Öyle ki, hepimiz bilinçli isanlar olduğumuzu iddia etmemize rağmen bilinçsiz yaşayan yaratıklar gibi davranıyoruz. Doğru olarak bildiklerimizi sırf toplum arasındayken talep görmeyecek diye, kokuşup güzelliğini kaybedene kadar zihnimizin ücra köşelerine terk ediyoruz. Beni dinle şimdi güzel insan. İnsanlığı bir insana indirgemeni rica ediyorum senden. Bütünün bir bedende can bulmuş haline bir bak lütfen. Sence de evriminin daha çok başında durmuyor mu?
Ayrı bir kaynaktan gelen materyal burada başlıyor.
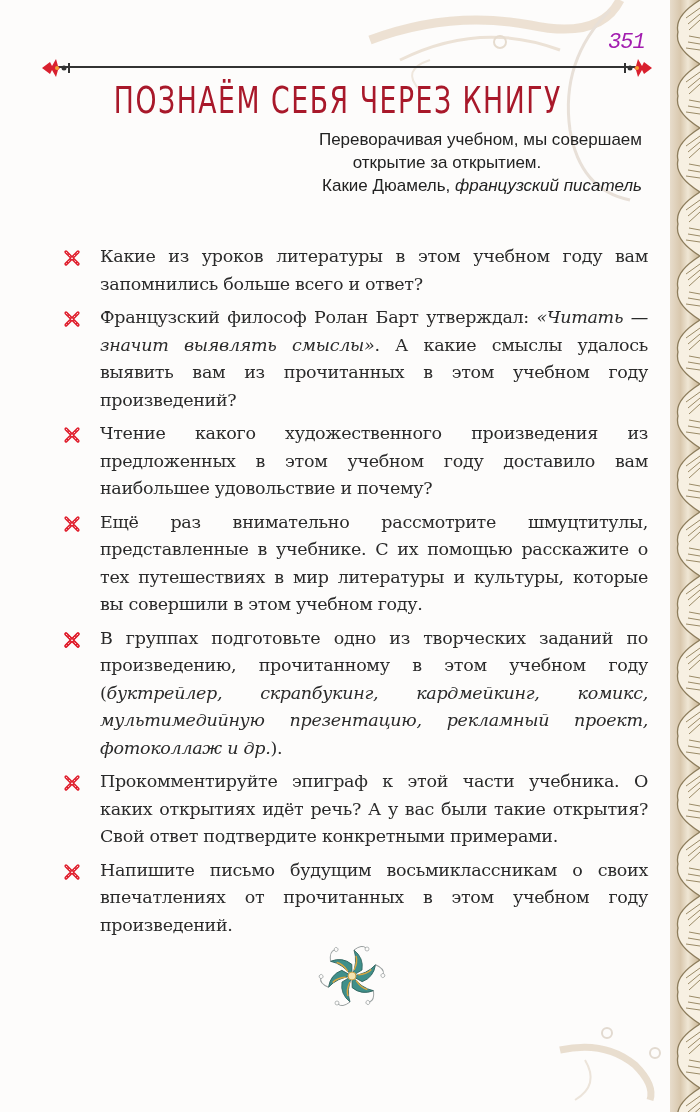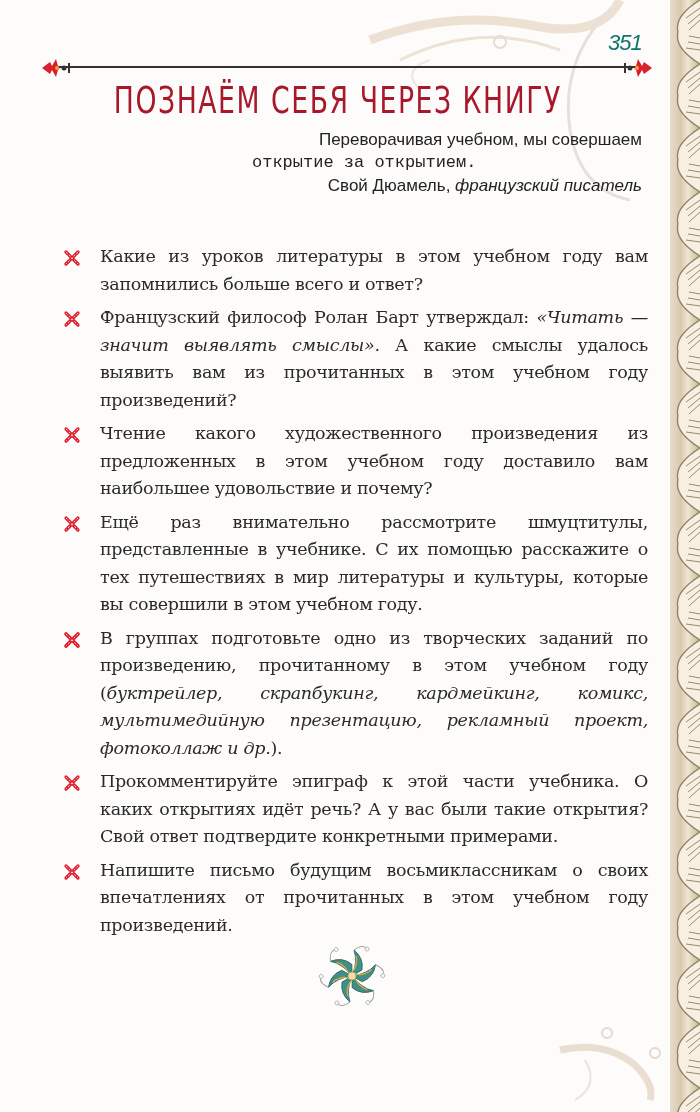"351" .page-number { color: #0f766e -> #a21caf; font-family: Liberation Sans, sans-serif -> Liberation Mono, monospace }
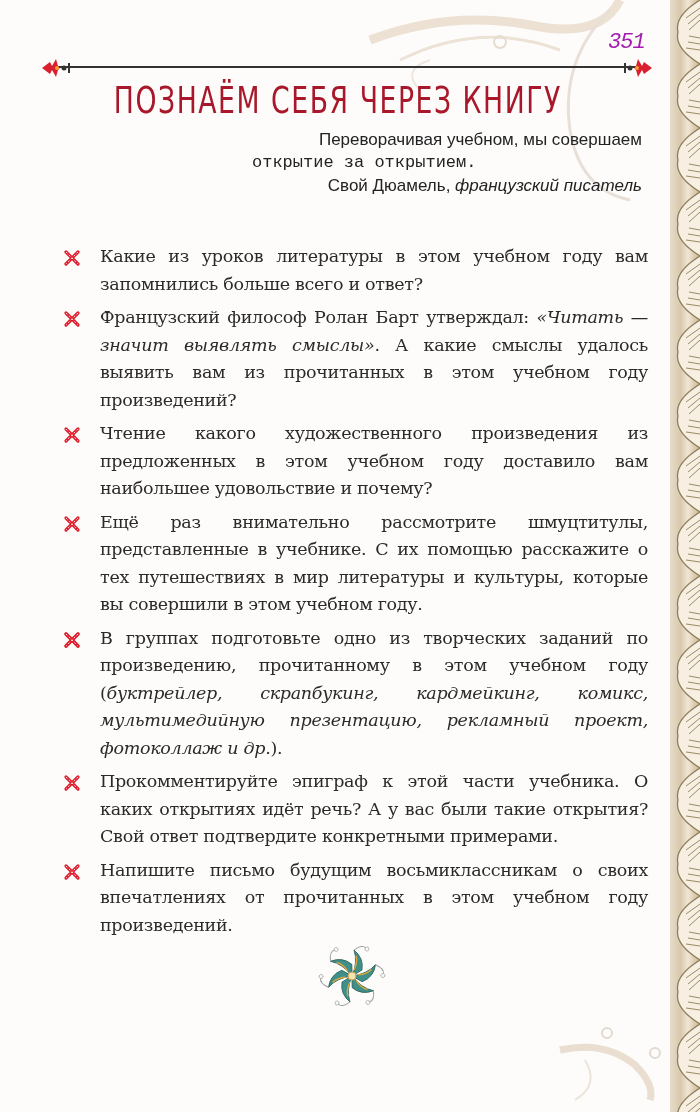"открытие за открытием." .epigraph .second { font-family: Liberation Mono, monospace -> none; text-align: left -> center }
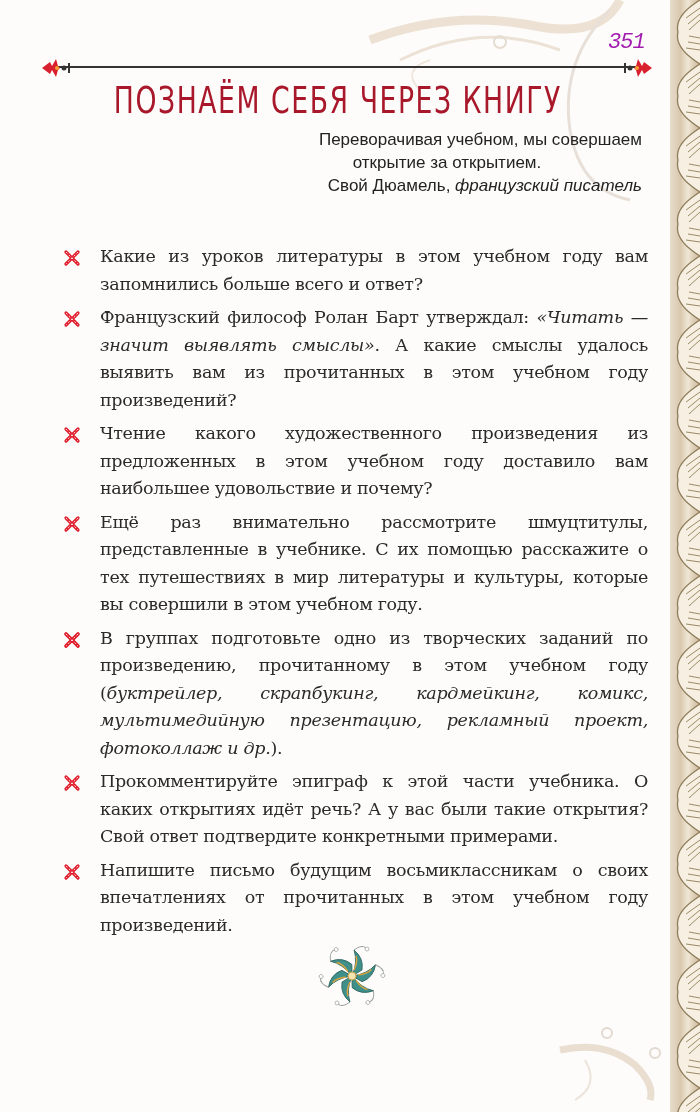"Свой Дюамель," span { text: Свой -> Какие }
Cevap ver ey materyalist beyin. O beden üzerinde daha çok konuşmak isterdim ama söyleyeceklerimden çok, senin düşündüklerini önemsiyorum. Yazının ilerleyen kısmında yer yer değineceğim o bedene. Şimdi izin ver zihnin onu biraz kurcalayıp kendine göre betimlesin.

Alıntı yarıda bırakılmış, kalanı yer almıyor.